Collection of various parsers for the extraction of information from build and execution logs.
buildlogparser Gem
To enable easy processing and analysis using automated tools, it is best to have data in a format that is easily machine-readable (e.g., XML, JSON, YAML, CSV, ...). However, not every tool supports the generation of such output formats or using them may not be possible. Therefore, other ways to gather the needed information have to be found. Log files, which are often available, are such an alternative information source.

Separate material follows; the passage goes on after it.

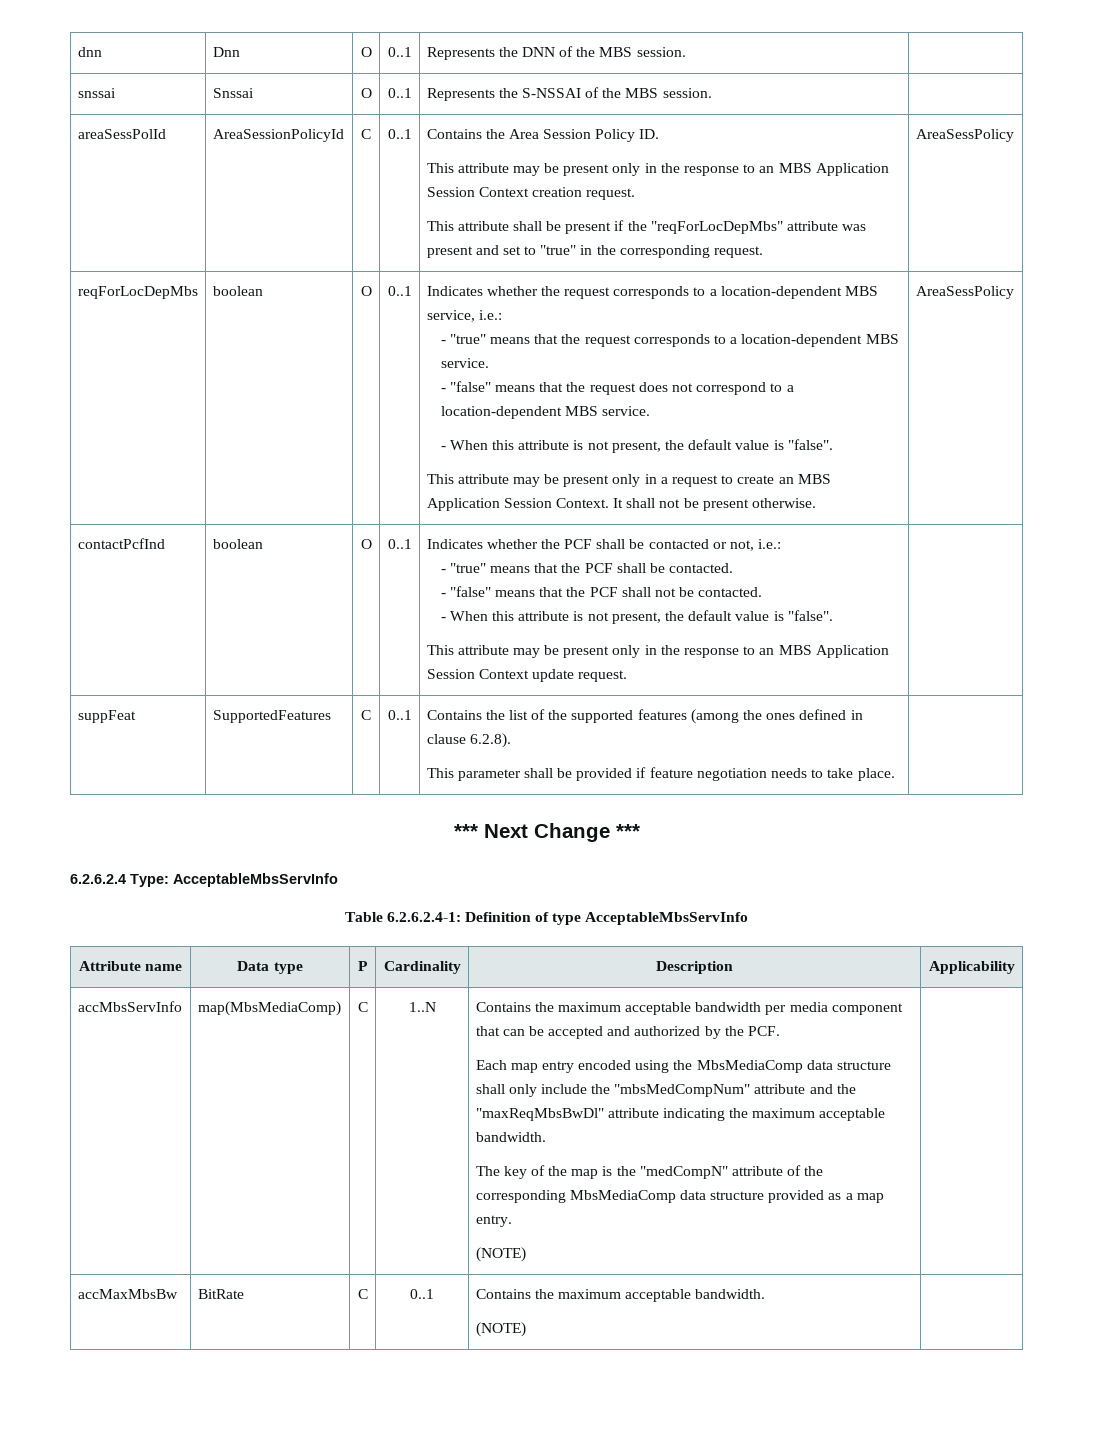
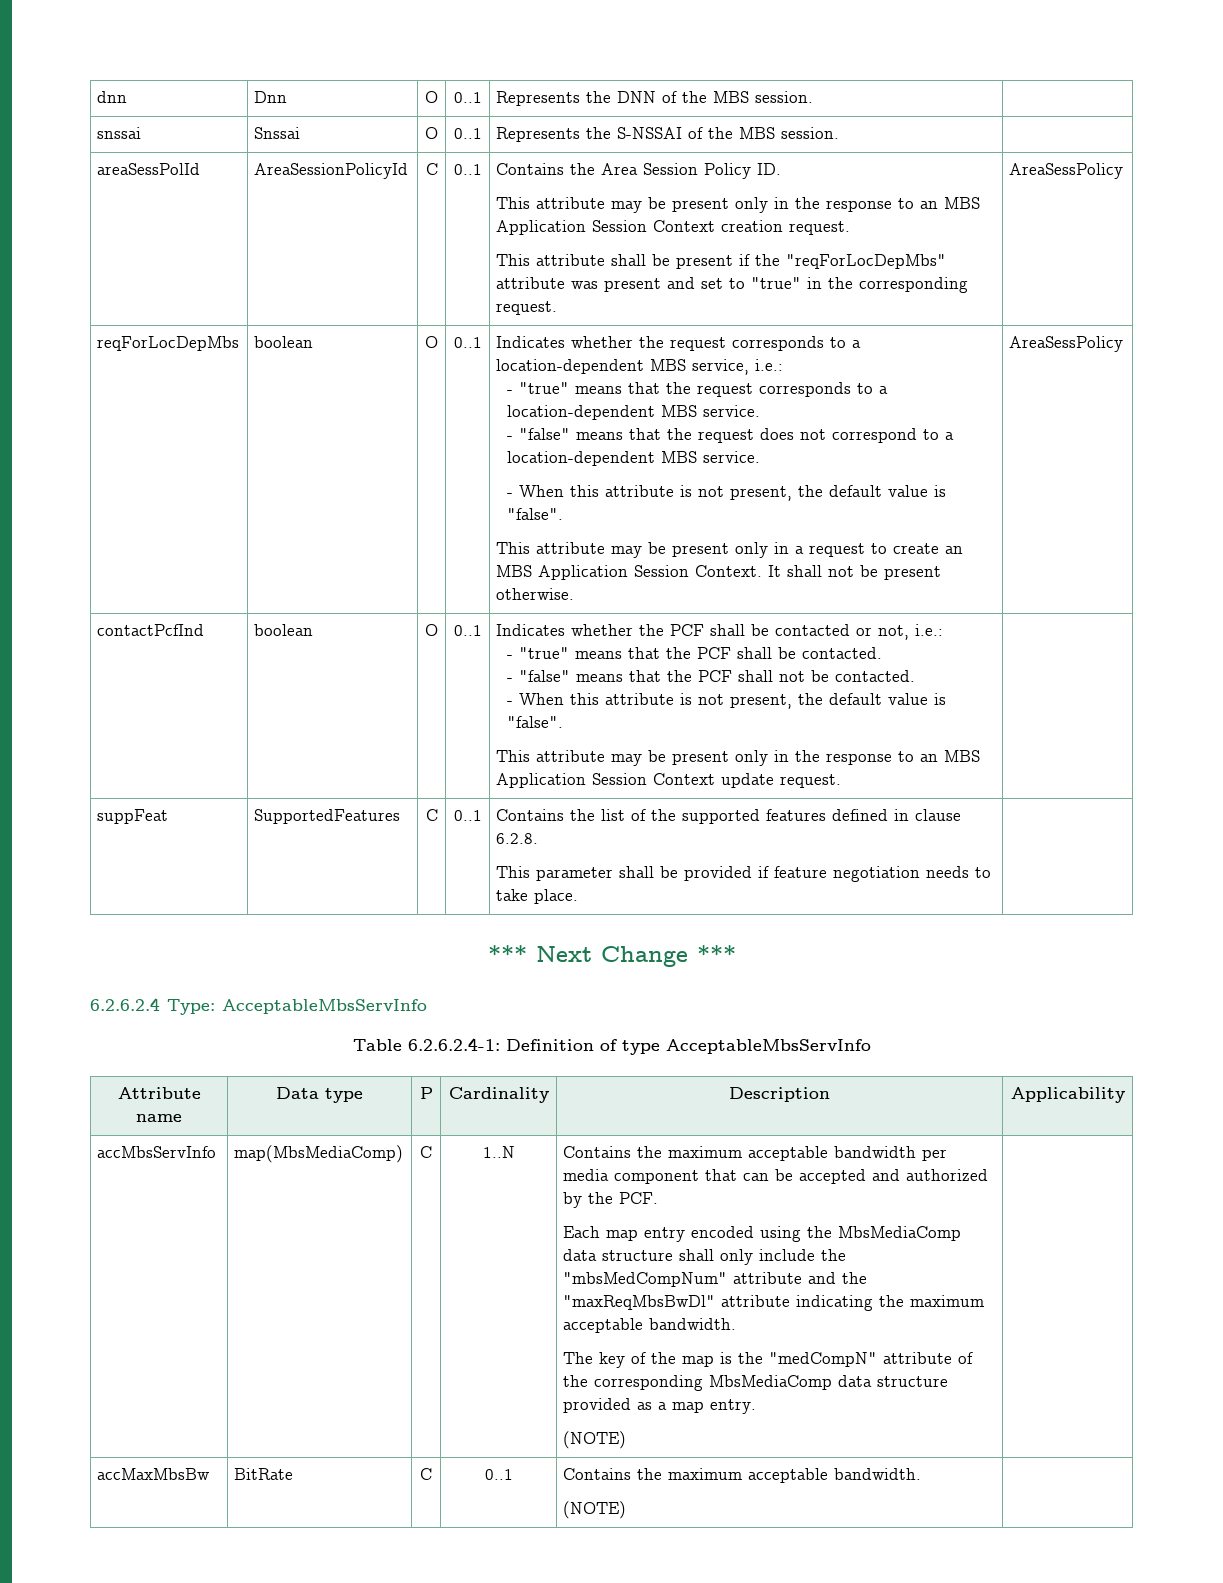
- suppFeat | SupportedFeatures | C | 0..1 | Contains the list of the supported features (among the ones defined in clause 6.2.8).
+ suppFeat | SupportedFeatures | C | 0..1 | Contains the list of the supported features defined in clause 6.2.8.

This gem provides a collection of simple parsers to extract information from such log files. Of course, gathering the same data as from reading a machine-readable format is probably not possible given that log files are typically only semi-structured and/or optimized for human readability. Still, quite some valuable information can be extracted.
Installation
Release versions of the gem can be installed from rubygems:
$ gem install buildlogparser
Usage as Command Line Tool
Like shown in the following examples, the included buildlogparser
command line tool is a convenient way to apply one specific parser to an input file.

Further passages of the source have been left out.